**DATA FOR ANALYSIS**
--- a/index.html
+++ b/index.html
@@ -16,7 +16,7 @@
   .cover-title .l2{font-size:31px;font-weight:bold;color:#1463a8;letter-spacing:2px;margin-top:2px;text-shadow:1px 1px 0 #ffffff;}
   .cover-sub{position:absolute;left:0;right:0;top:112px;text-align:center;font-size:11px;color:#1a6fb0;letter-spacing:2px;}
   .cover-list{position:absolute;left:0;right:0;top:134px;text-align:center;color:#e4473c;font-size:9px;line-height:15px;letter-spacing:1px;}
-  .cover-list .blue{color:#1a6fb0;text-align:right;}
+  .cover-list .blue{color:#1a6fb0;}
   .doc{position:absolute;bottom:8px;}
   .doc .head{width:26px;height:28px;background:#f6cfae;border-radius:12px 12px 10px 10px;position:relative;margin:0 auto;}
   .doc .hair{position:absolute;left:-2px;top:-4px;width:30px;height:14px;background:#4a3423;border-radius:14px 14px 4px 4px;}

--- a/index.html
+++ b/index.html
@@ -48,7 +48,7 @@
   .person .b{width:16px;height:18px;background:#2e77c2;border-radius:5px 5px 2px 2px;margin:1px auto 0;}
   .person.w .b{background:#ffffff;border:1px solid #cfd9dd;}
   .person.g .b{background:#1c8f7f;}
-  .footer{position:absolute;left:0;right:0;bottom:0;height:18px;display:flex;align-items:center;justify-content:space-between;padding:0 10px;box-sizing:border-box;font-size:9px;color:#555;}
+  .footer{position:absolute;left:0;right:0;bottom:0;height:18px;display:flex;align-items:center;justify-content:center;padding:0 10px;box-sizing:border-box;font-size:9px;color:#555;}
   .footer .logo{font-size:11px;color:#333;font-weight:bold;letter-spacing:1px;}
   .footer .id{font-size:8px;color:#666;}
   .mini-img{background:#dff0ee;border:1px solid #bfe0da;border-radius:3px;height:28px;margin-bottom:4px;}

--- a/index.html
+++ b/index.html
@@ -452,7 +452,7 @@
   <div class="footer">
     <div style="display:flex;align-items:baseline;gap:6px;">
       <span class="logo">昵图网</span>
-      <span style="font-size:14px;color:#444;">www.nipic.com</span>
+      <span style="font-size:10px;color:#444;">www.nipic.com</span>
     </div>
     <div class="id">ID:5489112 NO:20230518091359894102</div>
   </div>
--
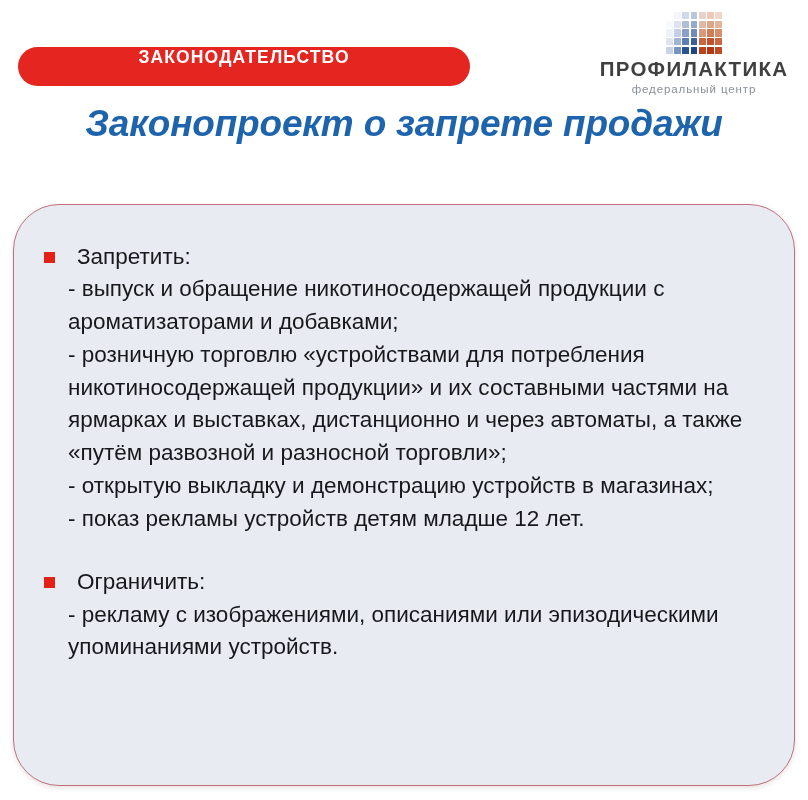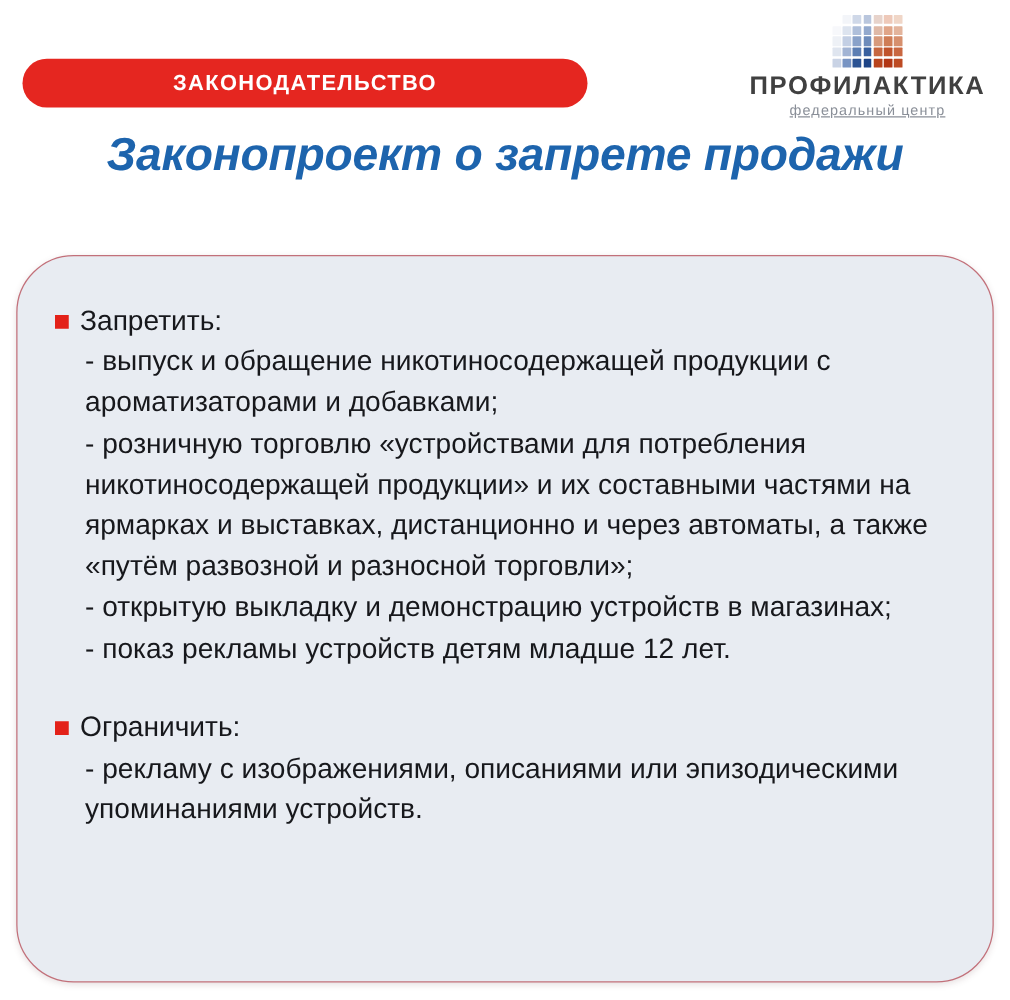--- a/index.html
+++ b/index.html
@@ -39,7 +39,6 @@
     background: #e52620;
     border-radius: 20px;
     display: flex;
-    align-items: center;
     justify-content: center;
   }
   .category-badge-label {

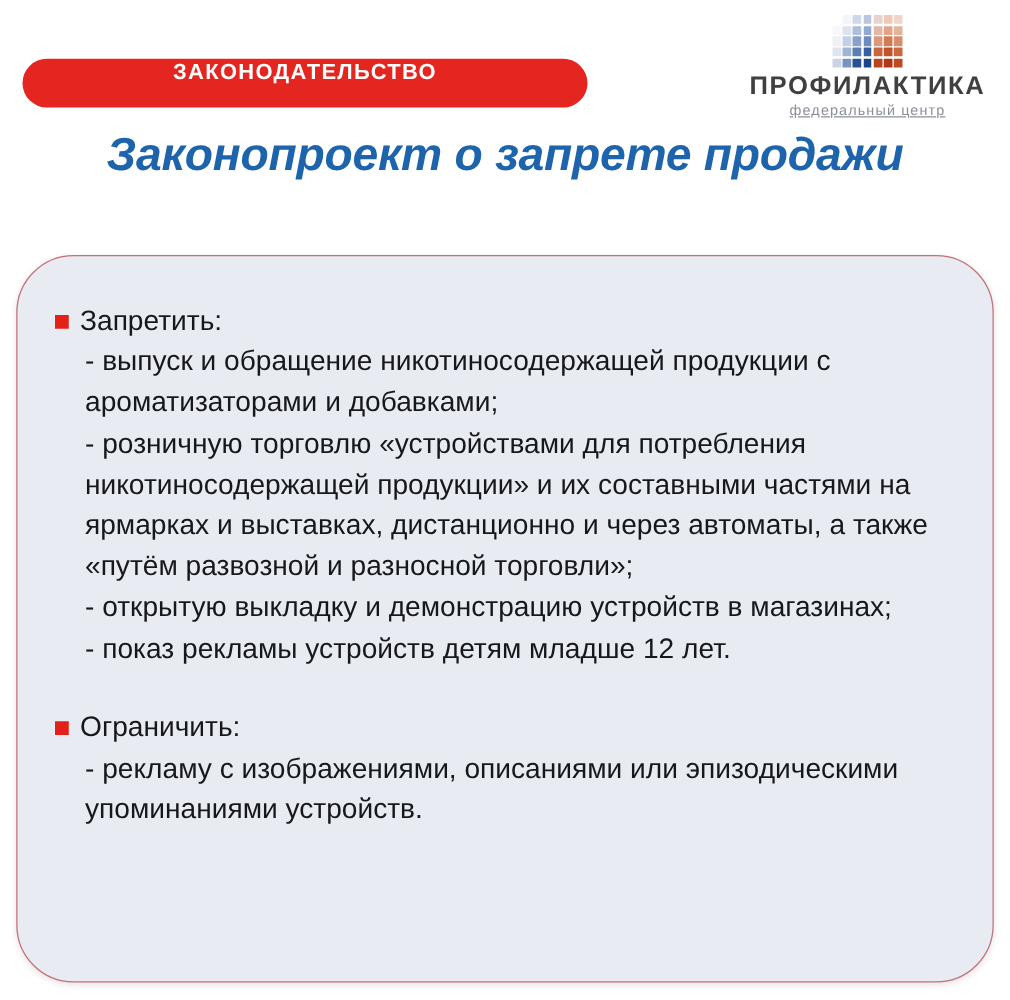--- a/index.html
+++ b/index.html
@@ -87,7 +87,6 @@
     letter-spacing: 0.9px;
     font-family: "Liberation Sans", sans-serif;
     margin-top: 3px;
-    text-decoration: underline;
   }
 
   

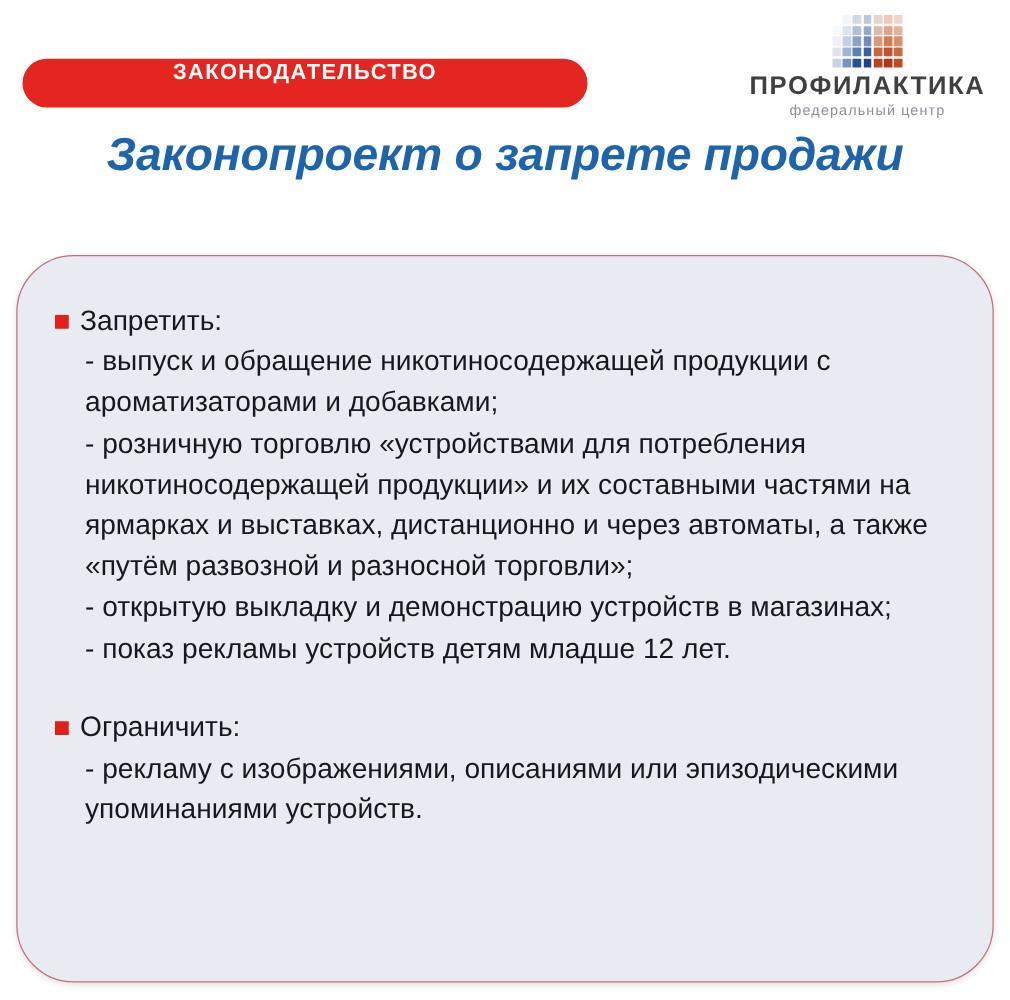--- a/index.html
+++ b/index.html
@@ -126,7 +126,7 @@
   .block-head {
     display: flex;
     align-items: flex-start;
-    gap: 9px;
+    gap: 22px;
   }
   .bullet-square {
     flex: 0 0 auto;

**TASK TO COMPLETE**
For every line of the data above that contains "style", copy that line.

**THE COMPLETED TASK**
     <div style="display:flex;align-items:baseline;gap:6px;">
-      <span style="font-size:14px;color:#444;">www.nipic.com</span>
+      <span style="font-size:10px;color:#444;">www.nipic.com</span>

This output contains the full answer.